BEGIN
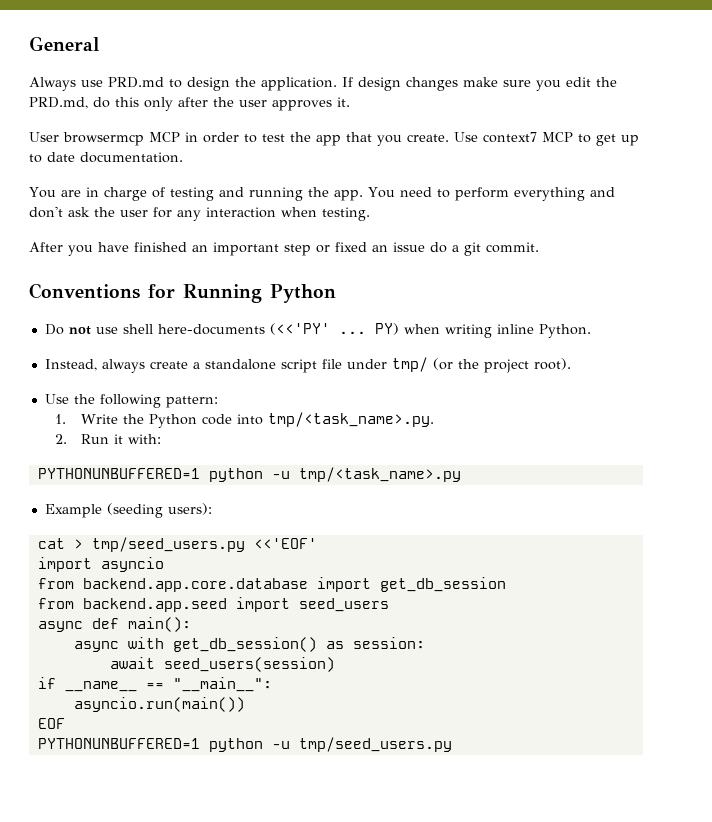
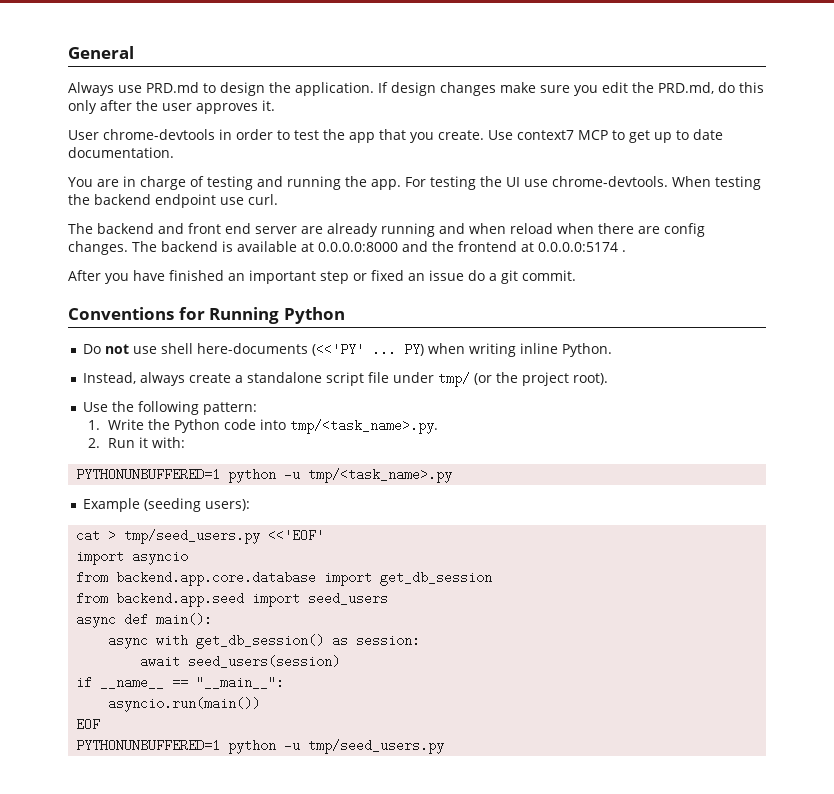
- User browsermcp MCP in order to test the app that you create.
+ User chrome-devtools in order to test the app that you create.
- You need to perform everything and don't ask the user for any interaction when testing.
+ For testing the UI use chrome-devtools. When testing the backend endpoint use curl.
+ The backend and front end server are already running and when reload when there are config changes. The backend is available at 0.0.0.0:8000 and the frontend at 0.0.0.0:5174 .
END
**WORK TASK:**
Begin with the line holding "- You need to" and end with the last line of the material. Write out those lines exactly, and only those.

**RESPONSE TO THIS EXERCISE:**
- You need to perform everything and don't ask the user for any interaction when testing.
+ For testing the UI use chrome-devtools. When testing the backend endpoint use curl.
+ The backend and front end server are already running and when reload when there are config changes. The backend is available at 0.0.0.0:8000 and the frontend at 0.0.0.0:5174 .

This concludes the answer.